(Records from a data source)
☆ ☆ ☆ ☆ ☆
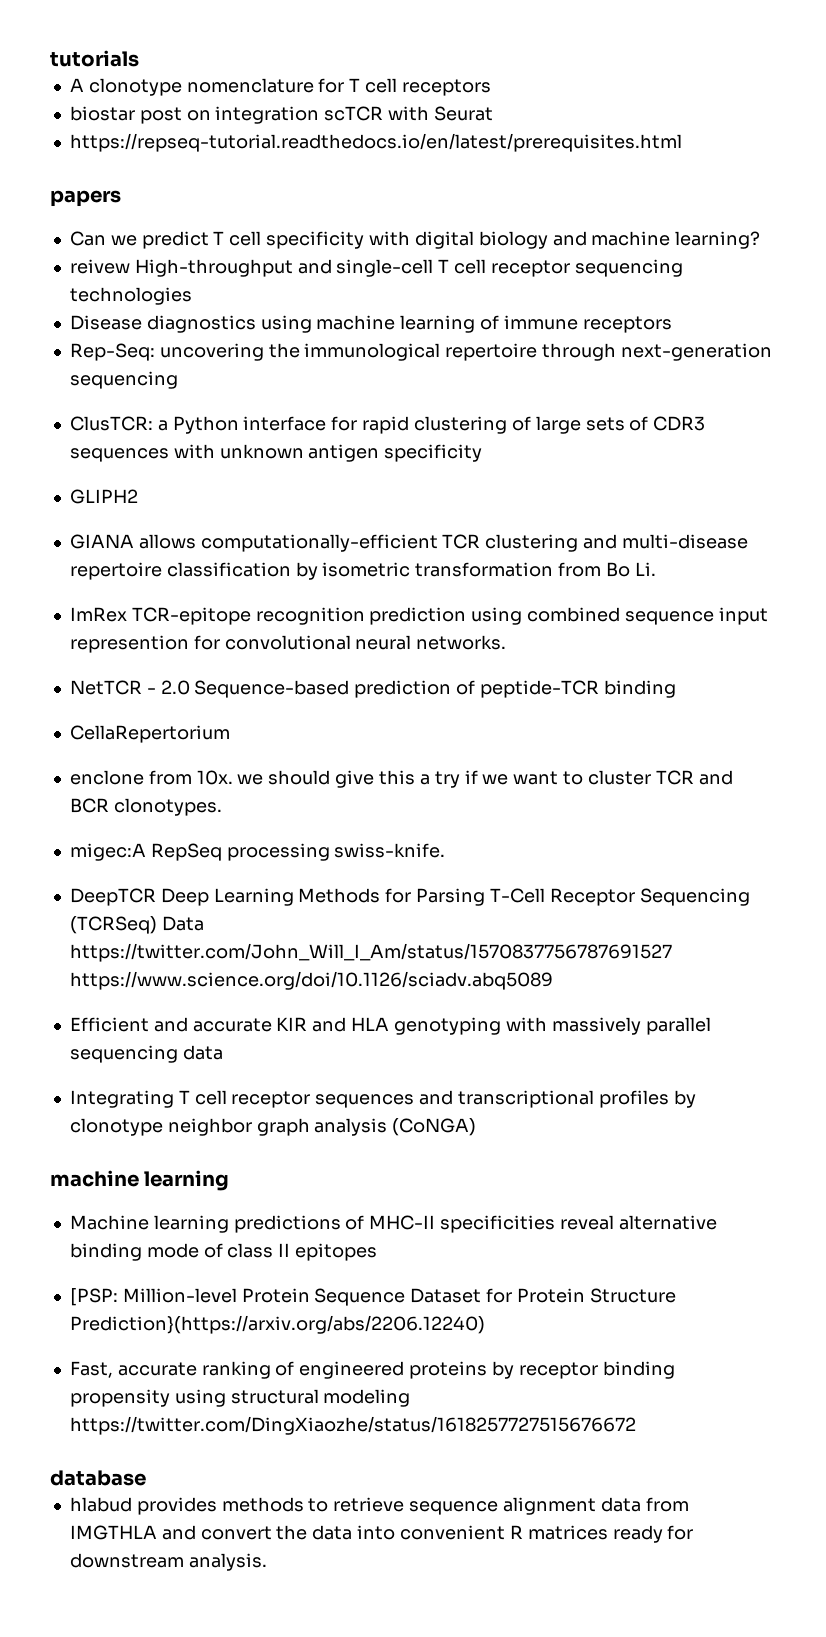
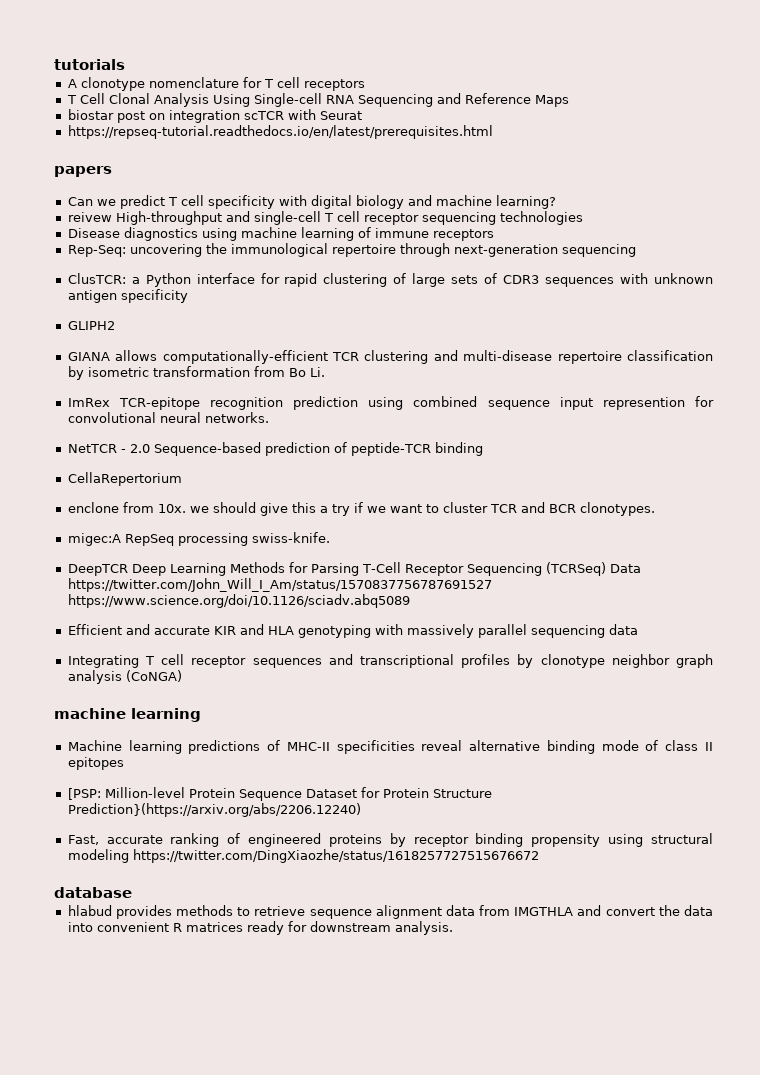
+ T Cell Clonal Analysis Using Single-cell RNA Sequencing and Reference Maps

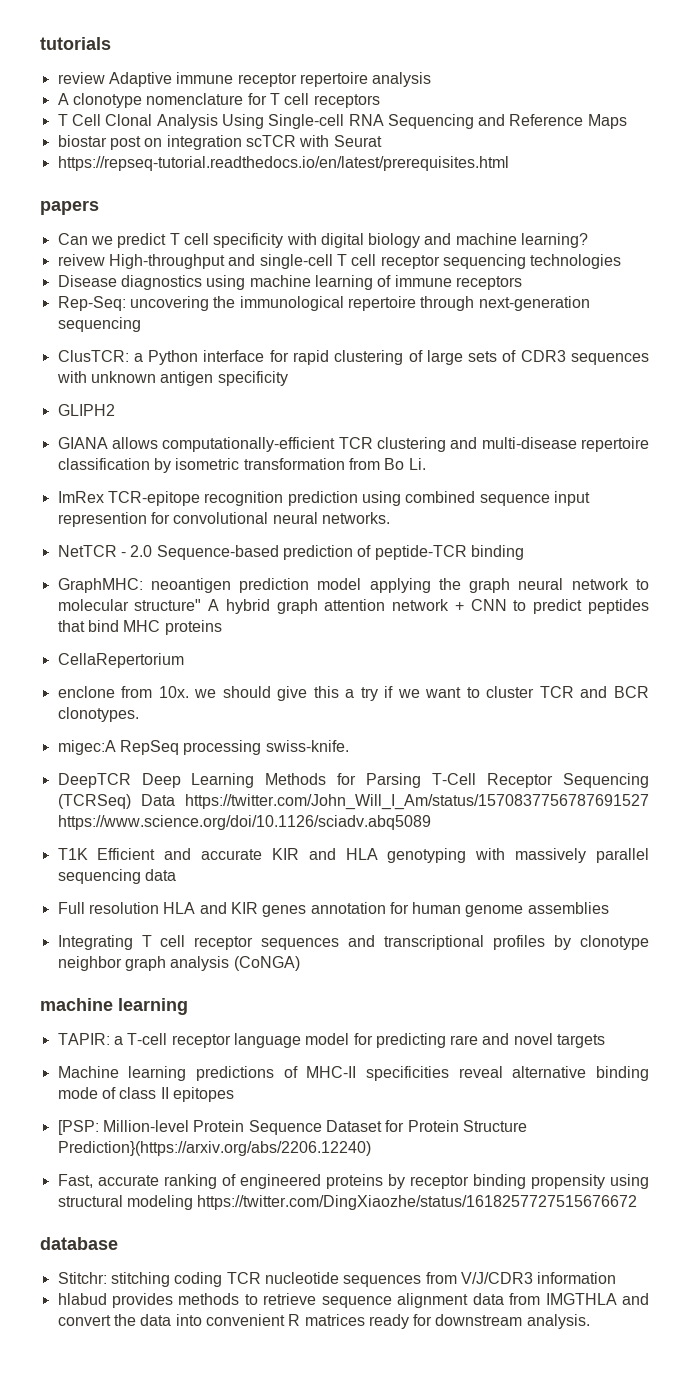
+ review Adaptive immune receptor repertoire analysis
+ GraphMHC: neoantigen prediction model applying the graph neural network to molecular structure" A hybrid graph attention network + CNN to predict peptides that bind MHC proteins
- Efficient and accurate KIR and HLA genotyping with massively parallel sequencing data
+ T1K Efficient and accurate KIR and HLA genotyping with massively parallel sequencing data
+ Full resolution HLA and KIR genes annotation for human genome assemblies
+ TAPIR: a T-cell receptor language model for predicting rare and novel targets
+ Stitchr: stitching coding TCR nucleotide sequences from V/J/CDR3 information

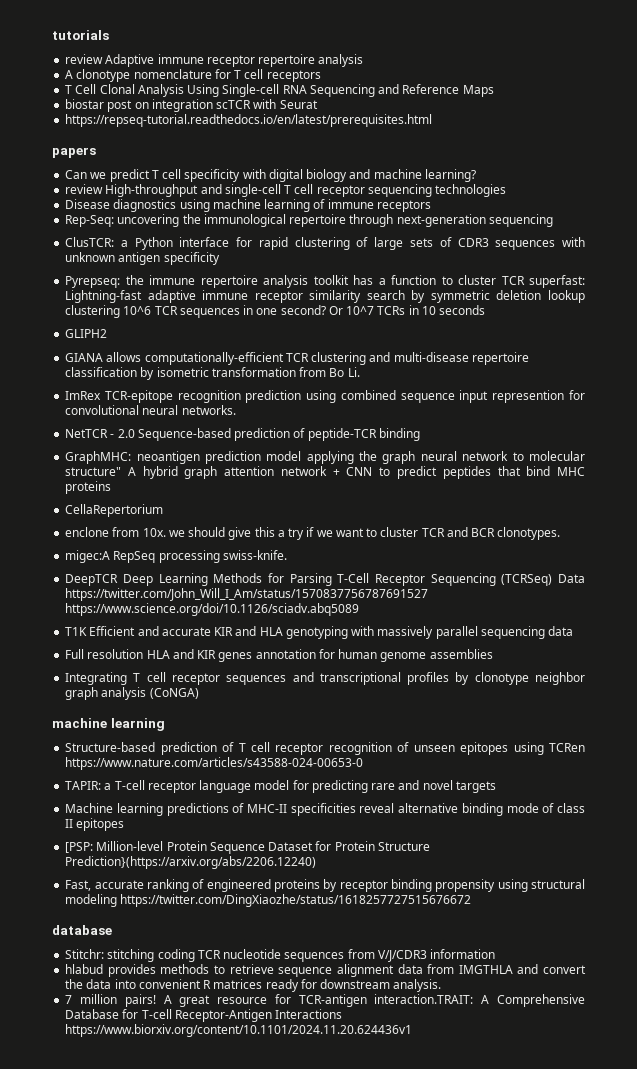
- reivew High-throughput and single-cell T cell receptor sequencing technologies
+ review High-throughput and single-cell T cell receptor sequencing technologies
+ Pyrepseq: the immune repertoire analysis toolkit has a function to cluster TCR superfast: Lightning-fast adaptive immune receptor similarity search by symmetric deletion lookup clustering 10^6 TCR sequences in one second? Or 10^7 TCRs in 10 seconds
+ Structure-based prediction of T cell receptor recognition of unseen epitopes using TCRen https://www.nature.com/articles/s43588-024-00653-0
+ 7 million pairs! A great resource for TCR-antigen interaction.TRAIT: A Comprehensive Database for T-cell Receptor-Antigen Interactions https://www.biorxiv.org/content/10.1101/2024.11.20.624436v1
☆ ☆ ☆ ☆ ☆
**PROBLEM DETAILS**. The required output is the line containing "T1K Efficient and" plus every line after it to the end of the data, copied exactly and with no pictures.

**OUTPUT BELOW**.
+ T1K Efficient and accurate KIR and HLA genotyping with massively parallel sequencing data
+ Full resolution HLA and KIR genes annotation for human genome assemblies
+ TAPIR: a T-cell receptor language model for predicting rare and novel targets
+ Stitchr: stitching coding TCR nucleotide sequences from V/J/CDR3 information

- reivew High-throughput and single-cell T cell receptor sequencing technologies
+ review High-throughput and single-cell T cell receptor sequencing technologies
+ Pyrepseq: the immune repertoire analysis toolkit has a function to cluster TCR superfast: Lightning-fast adaptive immune receptor similarity search by symmetric deletion lookup clustering 10^6 TCR sequences in one second? Or 10^7 TCRs in 10 seconds
+ Structure-based prediction of T cell receptor recognition of unseen epitopes using TCRen https://www.nature.com/articles/s43588-024-00653-0
+ 7 million pairs! A great resource for TCR-antigen interaction.TRAIT: A Comprehensive Database for T-cell Receptor-Antigen Interactions https://www.biorxiv.org/content/10.1101/2024.11.20.624436v1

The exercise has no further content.